» Task prompt
Look through the data below and, wherever a line carries the word "have", please copy that line.

» Data listing

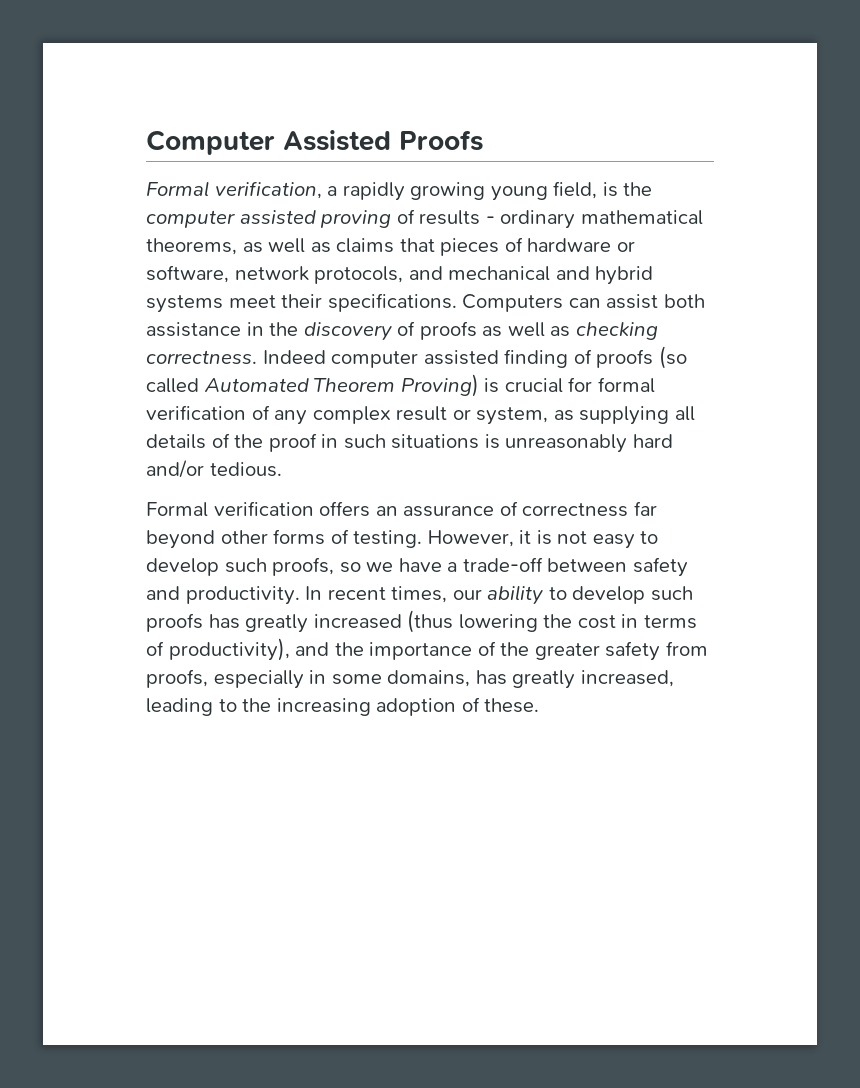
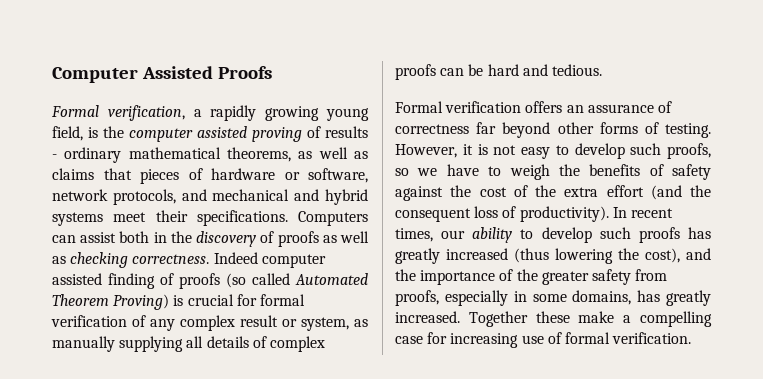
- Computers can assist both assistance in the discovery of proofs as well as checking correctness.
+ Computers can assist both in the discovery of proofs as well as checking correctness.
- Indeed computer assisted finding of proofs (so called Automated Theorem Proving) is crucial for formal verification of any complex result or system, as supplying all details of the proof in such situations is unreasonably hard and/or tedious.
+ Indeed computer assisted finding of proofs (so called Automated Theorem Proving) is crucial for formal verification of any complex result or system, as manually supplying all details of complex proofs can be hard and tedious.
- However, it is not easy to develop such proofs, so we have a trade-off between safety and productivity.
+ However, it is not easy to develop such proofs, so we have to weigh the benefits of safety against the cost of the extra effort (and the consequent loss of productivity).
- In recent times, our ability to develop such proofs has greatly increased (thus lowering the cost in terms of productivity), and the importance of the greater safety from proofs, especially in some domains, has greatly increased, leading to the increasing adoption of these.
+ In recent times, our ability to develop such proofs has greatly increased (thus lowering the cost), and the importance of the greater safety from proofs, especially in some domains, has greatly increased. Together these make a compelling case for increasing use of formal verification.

» Exercise result
- However, it is not easy to develop such proofs, so we have a trade-off between safety and productivity.
+ However, it is not easy to develop such proofs, so we have to weigh the benefits of safety against the cost of the extra effort (and the consequent loss of productivity).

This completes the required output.